Here's a sketch of one way.

Are you familiar with AcousticBrainz / Essentia?

Nice! It is really hard to implement that much number-crunching completely from scratch, but it is great when you can start chipping away at some old code and start implementing parts in Rust.

What made you think the CLI tools should be used?

These two lines from one of the examples in the GitHub repo: I though they looked like linux bash script:

    let first_path = paths.next().ok_or("Help: ./distance <song1> <song2>")?;
    let second_path = paths.next().ok_or("Help: ./distance <song1> <song2>")?;

Though were did you read about the cosine distance?

I didn't. I have done work with Word2Vec and Collaborative Filtering in the past where cosine distance is the most common similarity measure, so I naively assumed this was basically Song2Vec!

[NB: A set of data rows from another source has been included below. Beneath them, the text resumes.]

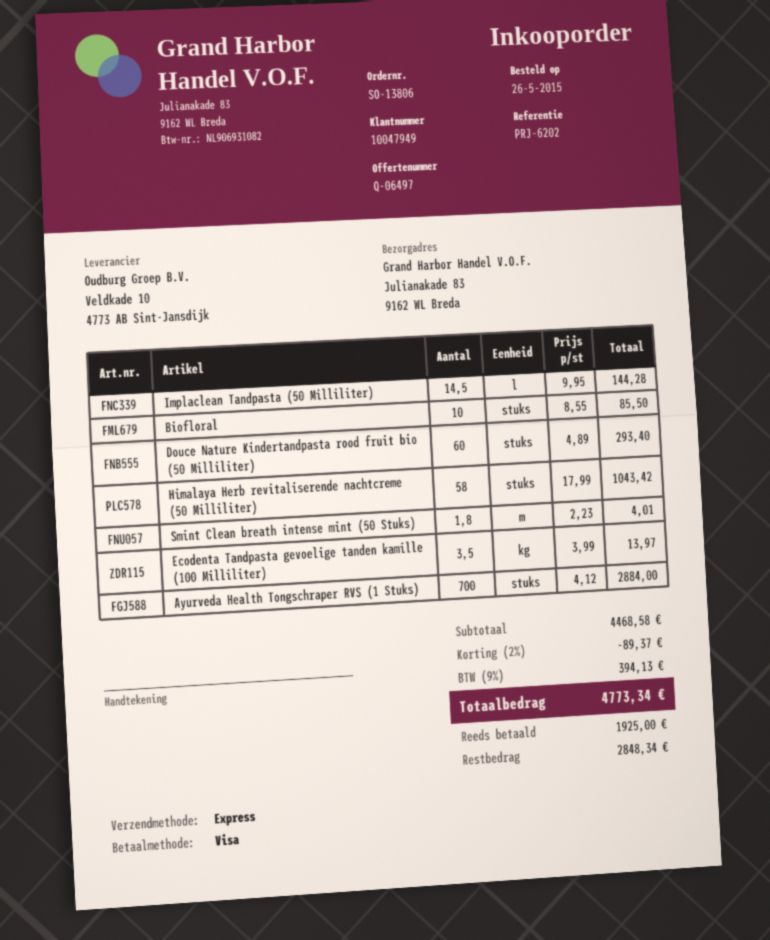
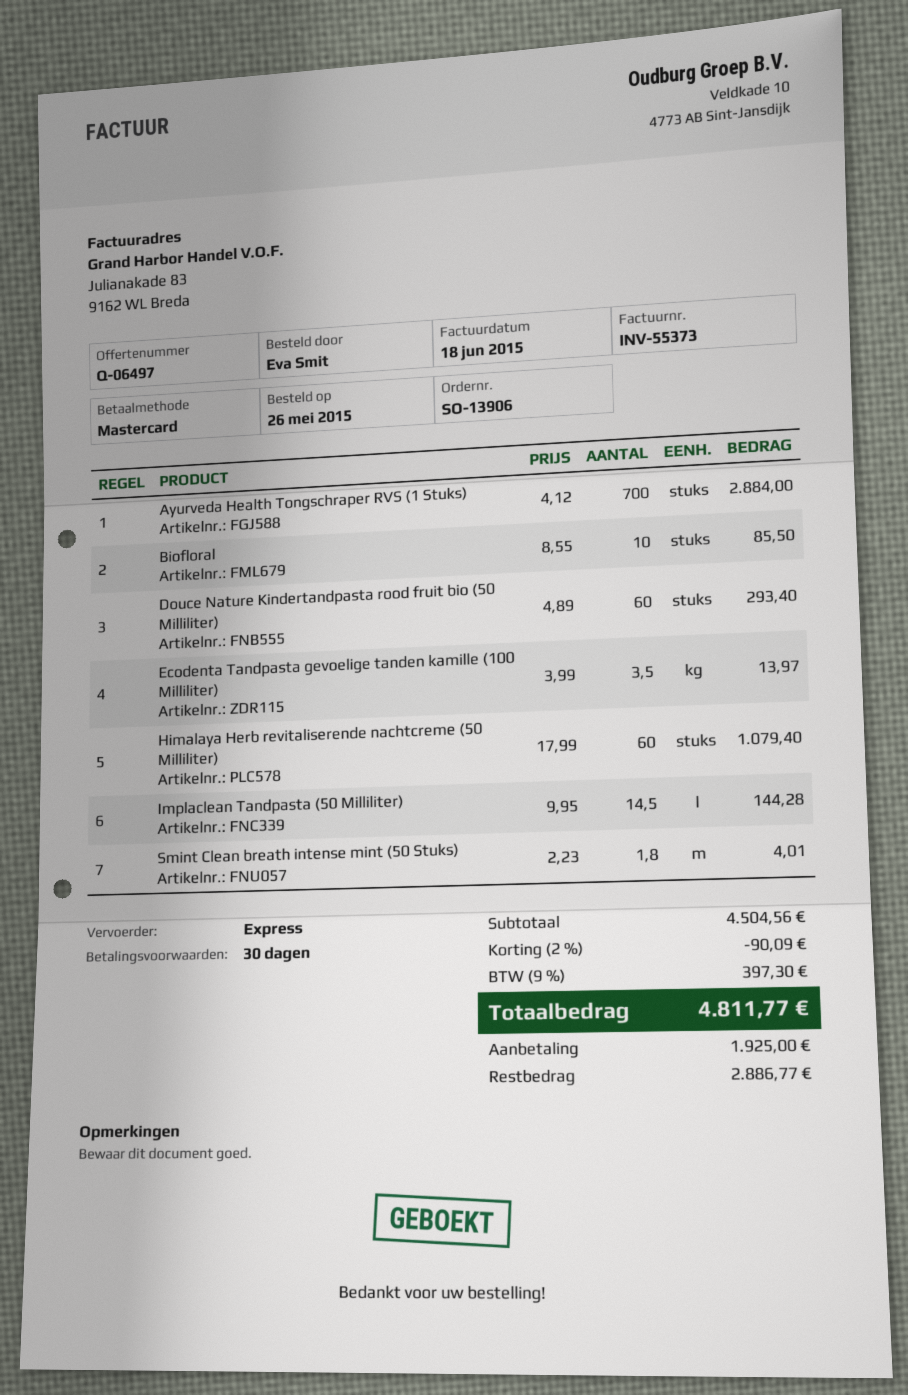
order number: SO-13806 -> SO-13906
payment method: Visa -> Mastercard
Himalaya Herb revitaliserende nachtcreme (50 Milliliter): 58 x 17.99 = 1043.42 -> 60 x 17.99 = 1079.40
subtotal: 4468.58 -> 4504.56
discount: 2% = 89.37 -> 2% = 90.09
tax: 9% = 394.13 -> 9% = 397.30
total: 4773.34 -> 4811.77
balance: 2848.34 -> 2886.77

Thanks again for the feedback.

I've implemented most of the changes here Some review comments by Polochon-street · Pull Request #13 · Polochon-street/bliss-rs · GitHub - I'm still unsure about using PathBuf - adding Path::new in test was not so much a problem, but the fact that it doesn't implement the Display trait and that you have to use the debug formatter to print Song.path grinds my gears a bit.

About

De/Serialization is something you may want to consider.

and

These two lines from one of the examples in the GitHub repo: I though they looked like linux bash script

I think this is something I need to address, but not sure how. This is a lib where people have to get their hands dirty to integrate it to an existing setup (after all, they how is the lib supposed to know which songs should be analyzed, and where that analysis should be stored?), but at the same time, it would be nice to ease these steps as much as possible.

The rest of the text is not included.